Absorbent articles for personal hygiene, such as disposable diapers for infants, training pants for toddlers, adult incontinence undergarments, and/or sanitary napkins are designed to absorb and contain body exudates, in particular large quantities of urine, runny BM, and/or menses (together the “fluids”). These absorbent articles may comprise several layers providing different functions, for example, a topsheet, a backsheet, and an absorbent core disposed between the topsheet and the backsheet, among other layers (e.g., acquisition layer, distribution layer, etc.), if desired.

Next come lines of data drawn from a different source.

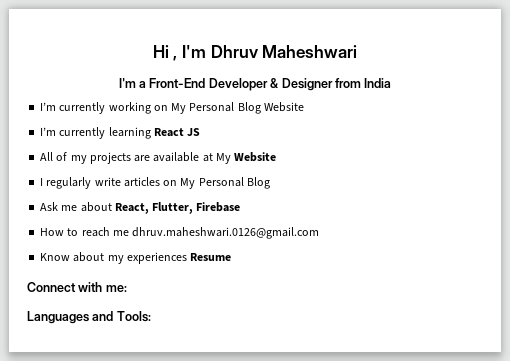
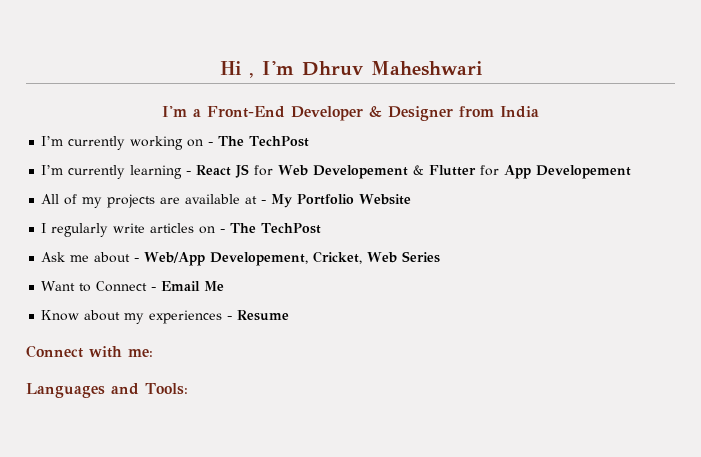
- I’m currently working on My Personal Blog Website
+ I’m currently working on - The TechPost
- I’m currently learning React JS
+ I’m currently learning - React JS for Web Developement & Flutter for App Developement
- All of my projects are available at My Website
+ All of my projects are available at - My Portfolio Website
- I regularly write articles on My Personal Blog
+ I regularly write articles on - The TechPost
- Ask me about React, Flutter, Firebase
- How to reach me dhruv.maheshwari.0126@gmail.com
+ Ask me about - Web/App Developement, Cricket, Web Series
+ Want to Connect - Email Me
- Know about my experiences Resume
+ Know about my experiences - Resume

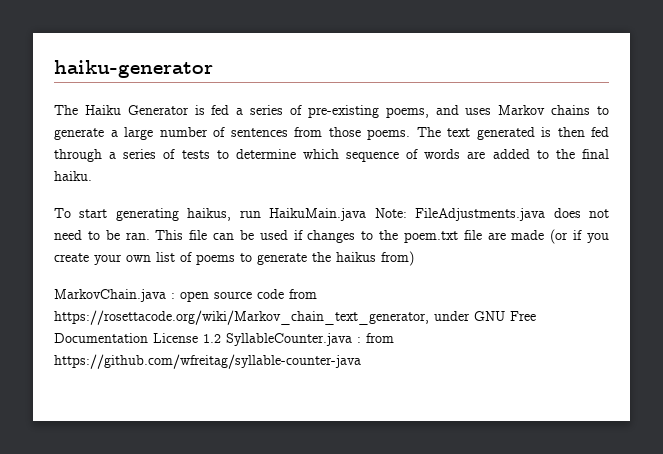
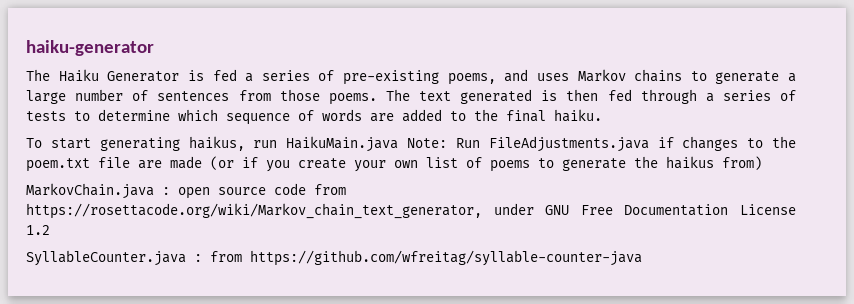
- To start generating haikus, run HaikuMain.java Note: FileAdjustments.java does not need to be ran. This file can be used if changes to the poem.txt file are made (or if you create your own list of poems to generate the haikus from)
+ To start generating haikus, run HaikuMain.java Note: Run FileAdjustments.java if changes to the poem.txt file are made (or if you create your own list of poems to generate the haikus from)
- MarkovChain.java : open source code from https://rosettacode.org/wiki/Markov_chain_text_generator, under GNU Free Documentation License 1.2 SyllableCounter.java : from https://github.com/wfreitag/syllable-counter-java
+ MarkovChain.java : open source code from https://rosettacode.org/wiki/Markov_chain_text_generator, under GNU Free Documentation License 1.2
+ SyllableCounter.java : from https://github.com/wfreitag/syllable-counter-java

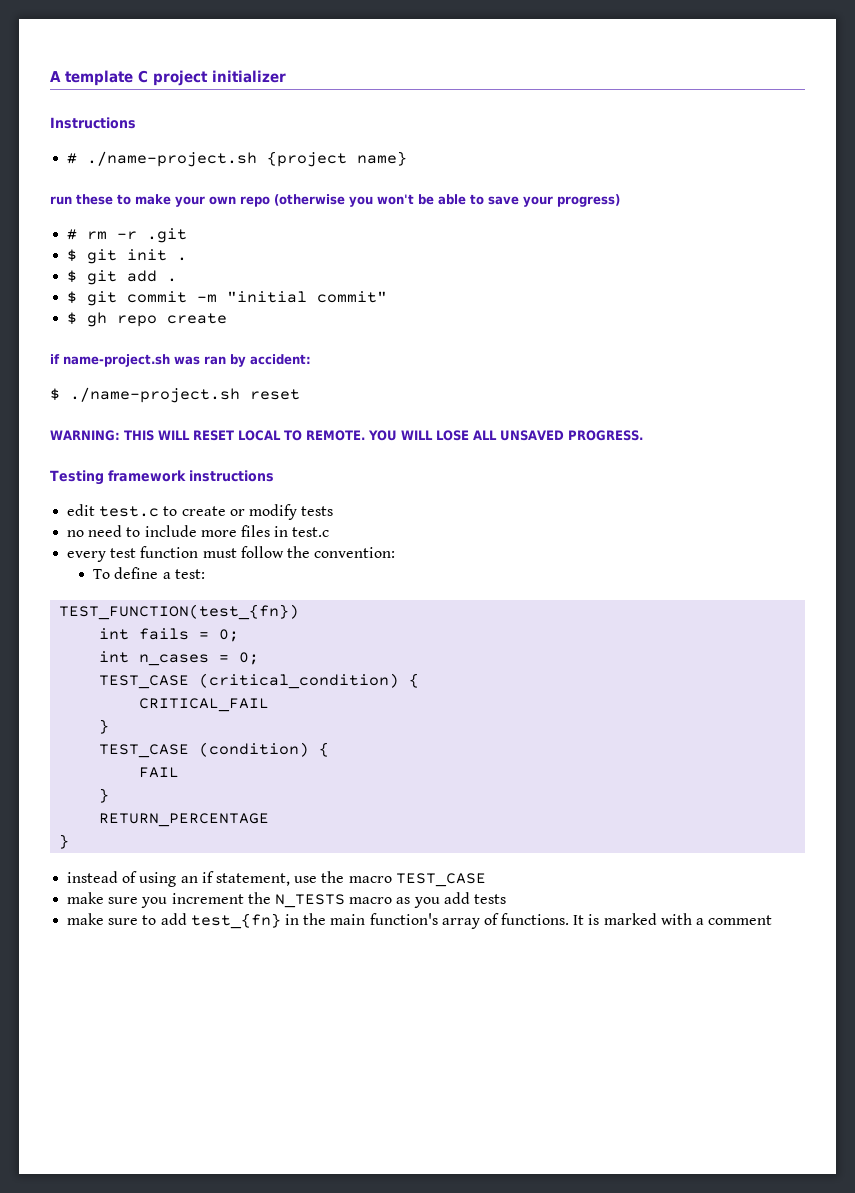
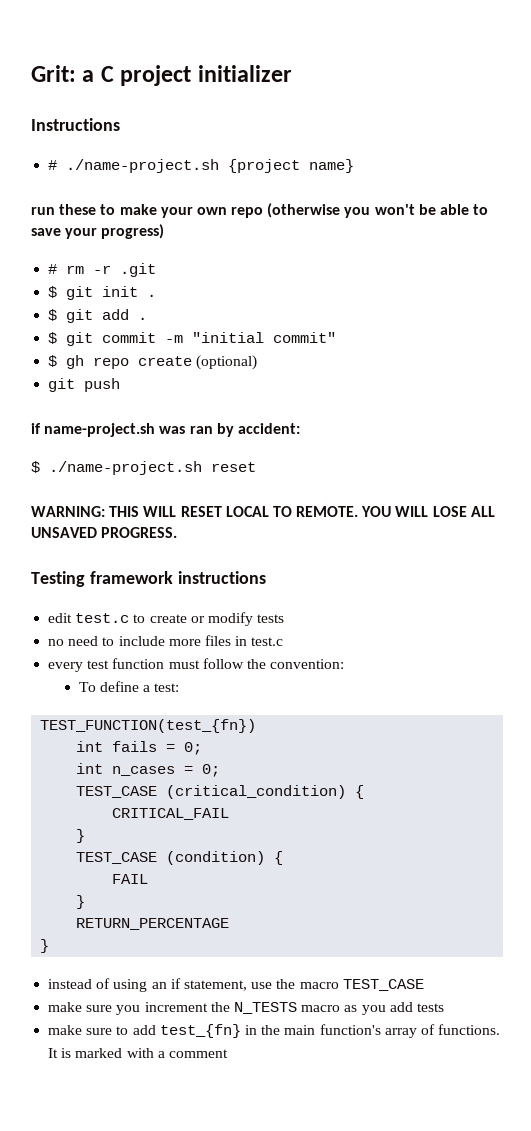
- A template C project initializer
+ Grit: a C project initializer
- $ gh repo create
+ $ gh repo create (optional)
+ git push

The topsheet is generally liquid permeable and is configured to receive the fluids being excreted from the body and aid in directing the fluids toward an acquisition system, a distribution system, and/or the absorbent core. In general, topsheets may be made to be hydrophilic via a surfactant treatment applied thereto so that the fluids are attracted to the topsheet to then be channeled into the underlying acquisition system, distribution system, and/or the absorbent core. One of the important qualities of a topsheet is the ability to reduce ponding of the fluids on the topsheets before the fluids are able to be absorbed by the absorbent article. Stated another way, one design criteria of topsheets is to reduce the amount of time the fluids spend on topsheet prior to being absorbed by the absorbent article. If fluids remain on the surface of a topsheet for too long of a period of time, the wearer may not feel dry and skin discomfort may increase.
To solve the problem of the skin feeling wet during, for example, urination, because of prolonged fluid residency on the topsheets, apertured topsheets have been used to allow for faster fluid penetration. Although apertured topsheets have generally reduced fluid pendency on topsheets, topsheets can still be further improved by providing three-dimensional substrates that further reduce skin/fluid contact and/or skin/fluid contact time during, for example, a urination event.
Moreover, three-dimensional substrates, or other improved apertured topsheet materials, can be relatively expensive when compared to traditional topsheet materials. Accordingly, it is of continued interest to be able to attain the benefits of using three-dimensional substrates as topsheet materials, while limiting the added expense of employing such materials.